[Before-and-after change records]
+===+
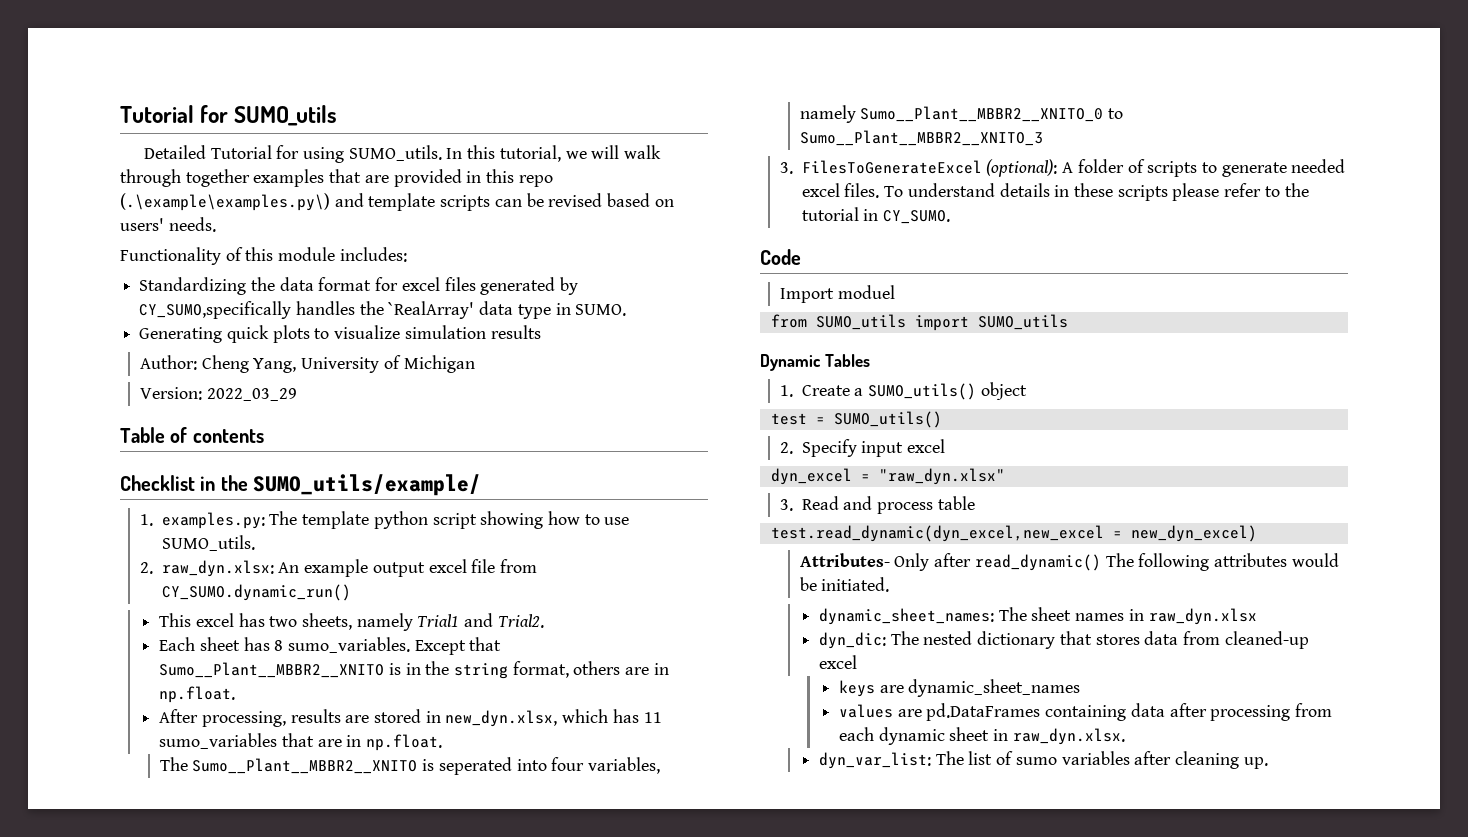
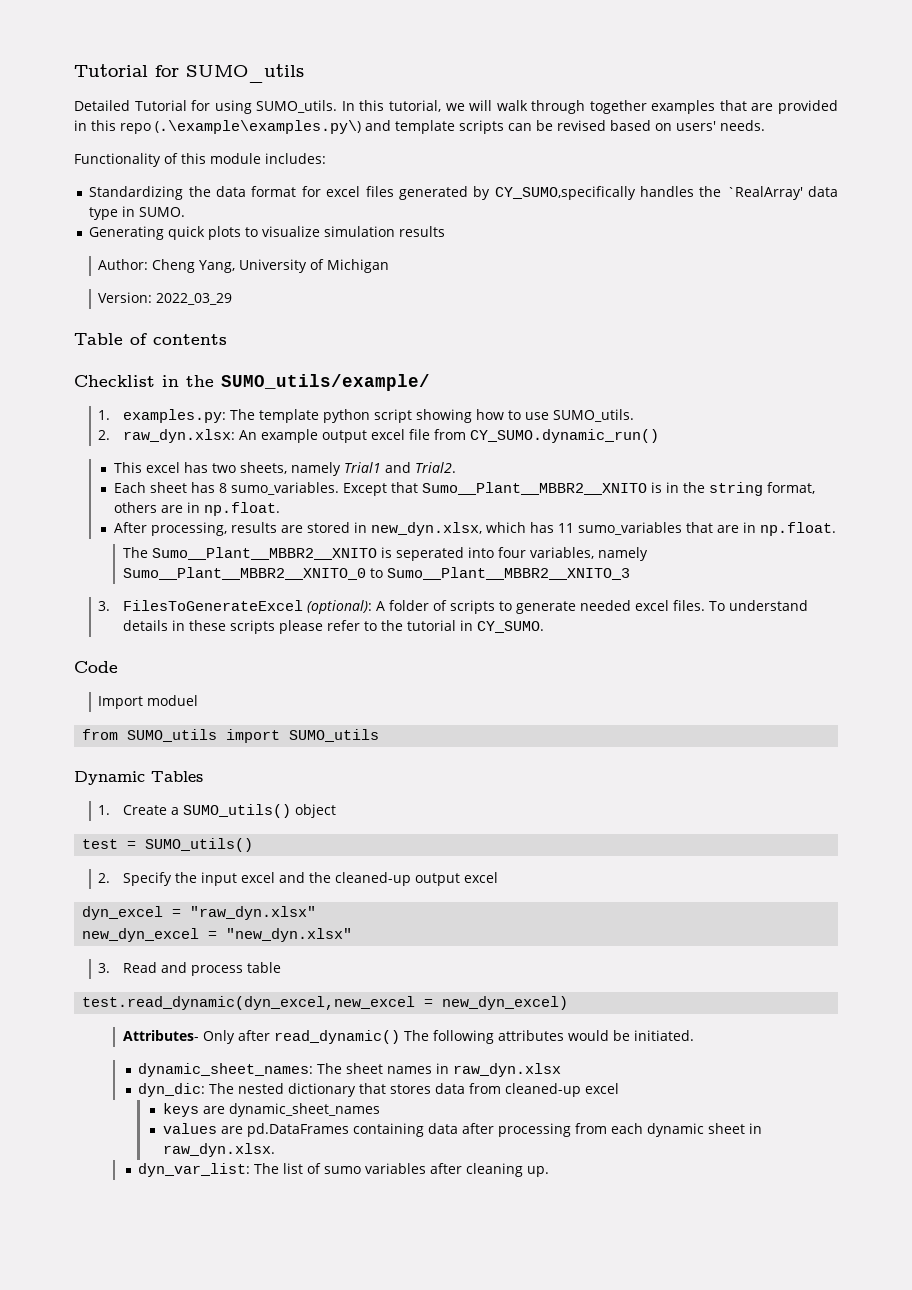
(857, 448) none -> [174,872,197,883] the
(946, 446) none -> [278,872,498,886] and the cleaned-up output excel
(1005, 476) none -> [82,928,353,942] // new_dyn_excel = "new_dyn.xlsx"

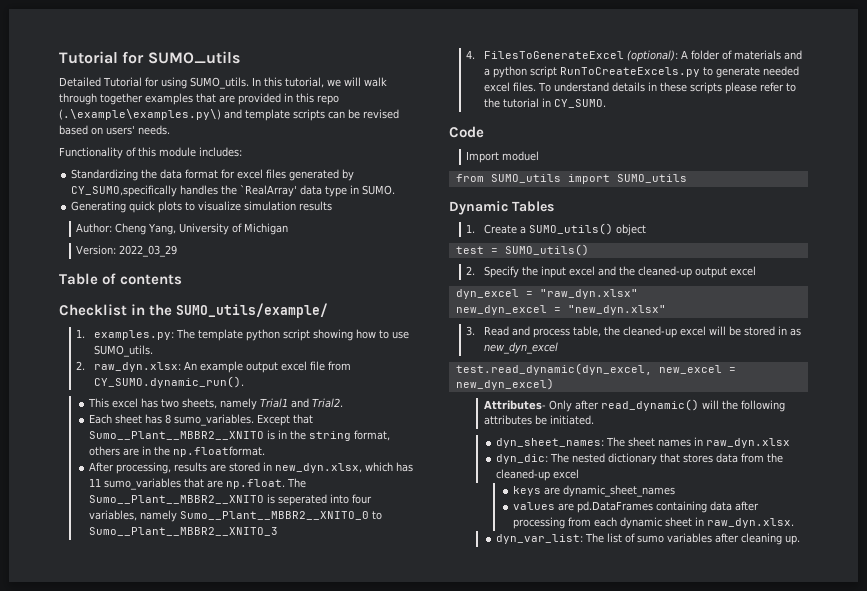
[469,429,659,443] CY_SUMO.dynamic_run() -> [93,376,244,388] CY_SUMO.dynamic_run().
[203,502,280,516] np.float. -> [153,446,265,457] the np.floatformat.
[742,522,836,536] in np.float. // -> [225,479,285,489] np.float.
[98,601,111,611] 3. -> [466,50,476,59] 4.
[449,600,495,614] scripts -> [733,50,802,60] [483,66,700,78] materials and a python script RunToCreateExcels.py
[246,962,281,973] [82,996,416,1010] table // test.read_dynamic(dyn_excel,new_excel -> [572,326,801,338] [483,342,558,354] [455,363,722,375] table, the cleaned-up excel will be stored in as new_dyn_excel // test.read_dynamic(dyn_excel, new_excel
[403,1030,429,1041] The -> [701,400,738,410] will the
[567,1030,609,1041] would -> (532, 420) none
[138,1063,314,1077] dynamic_sheet_names: -> [495,438,604,448] dyn_sheet_names:
(502, 1088) none -> [766,453,783,463] the

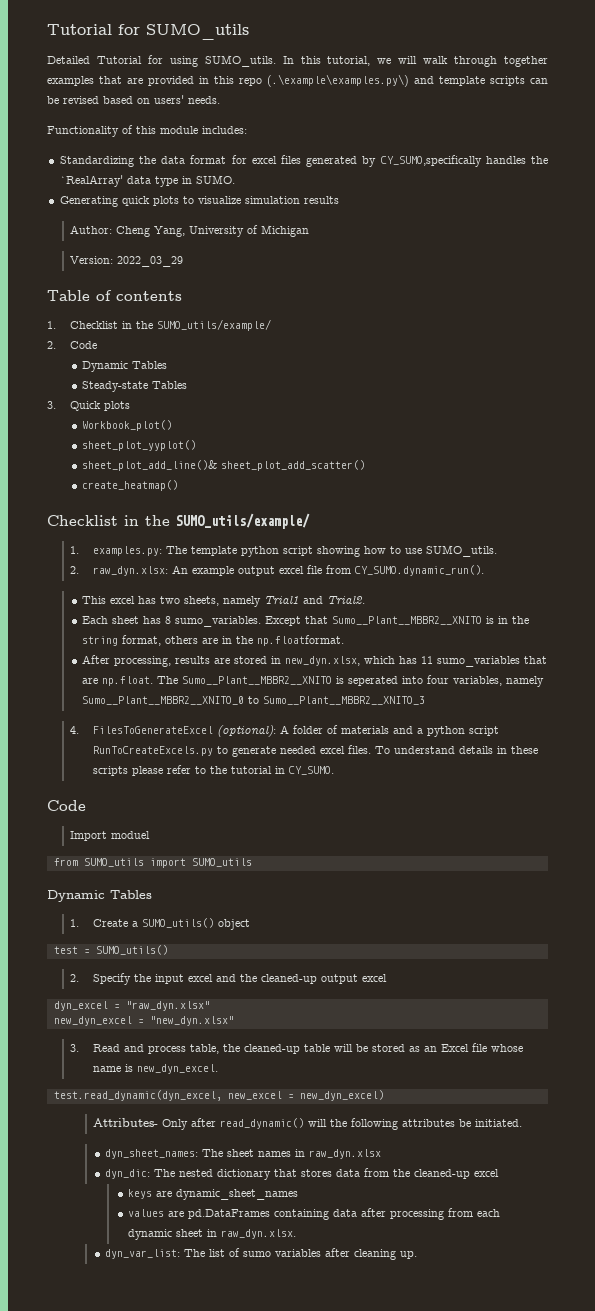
(183, 279) none -> [47,319,271,331] [47,341,97,349] [82,361,168,372] [82,381,188,392] [47,401,130,411] [82,420,173,431] [82,440,197,451] [82,460,366,471] [82,480,179,491] // 1. Checklist in the SUMO_utils/example/ // 2. Code // Dynamic Tables // Steady-state Tables // 3. Quick plots // Workbook_plot() // sheet_plot_yyplot() // sheet_plot_add_line()& sheet_plot_add_scatter() // create_heatmap()
[679,326,706,336] excel -> [303,1044,330,1052] table
[777,326,801,336] [483,342,558,354] in as new_dyn_excel -> [408,1043,523,1052] [92,1064,218,1074] as an Excel file whose name is new_dyn_excel.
+===+
■ Instructions to follow
From the first line to the last, give the data again exactly, but without pictures.

■ Response box
(857, 448) none -> [174,872,197,883] the
(946, 446) none -> [278,872,498,886] and the cleaned-up output excel
(1005, 476) none -> [82,928,353,942] // new_dyn_excel = "new_dyn.xlsx"

[469,429,659,443] CY_SUMO.dynamic_run() -> [93,376,244,388] CY_SUMO.dynamic_run().
[203,502,280,516] np.float. -> [153,446,265,457] the np.floatformat.
[742,522,836,536] in np.float. // -> [225,479,285,489] np.float.
[98,601,111,611] 3. -> [466,50,476,59] 4.
[449,600,495,614] scripts -> [733,50,802,60] [483,66,700,78] materials and a python script RunToCreateExcels.py
[246,962,281,973] [82,996,416,1010] table // test.read_dynamic(dyn_excel,new_excel -> [572,326,801,338] [483,342,558,354] [455,363,722,375] table, the cleaned-up excel will be stored in as new_dyn_excel // test.read_dynamic(dyn_excel, new_excel
[403,1030,429,1041] The -> [701,400,738,410] will the
[567,1030,609,1041] would -> (532, 420) none
[138,1063,314,1077] dynamic_sheet_names: -> [495,438,604,448] dyn_sheet_names:
(502, 1088) none -> [766,453,783,463] the

(183, 279) none -> [47,319,271,331] [47,341,97,349] [82,361,168,372] [82,381,188,392] [47,401,130,411] [82,420,173,431] [82,440,197,451] [82,460,366,471] [82,480,179,491] // 1. Checklist in the SUMO_utils/example/ // 2. Code // Dynamic Tables // Steady-state Tables // 3. Quick plots // Workbook_plot() // sheet_plot_yyplot() // sheet_plot_add_line()& sheet_plot_add_scatter() // create_heatmap()
[679,326,706,336] excel -> [303,1044,330,1052] table
[777,326,801,336] [483,342,558,354] in as new_dyn_excel -> [408,1043,523,1052] [92,1064,218,1074] as an Excel file whose name is new_dyn_excel.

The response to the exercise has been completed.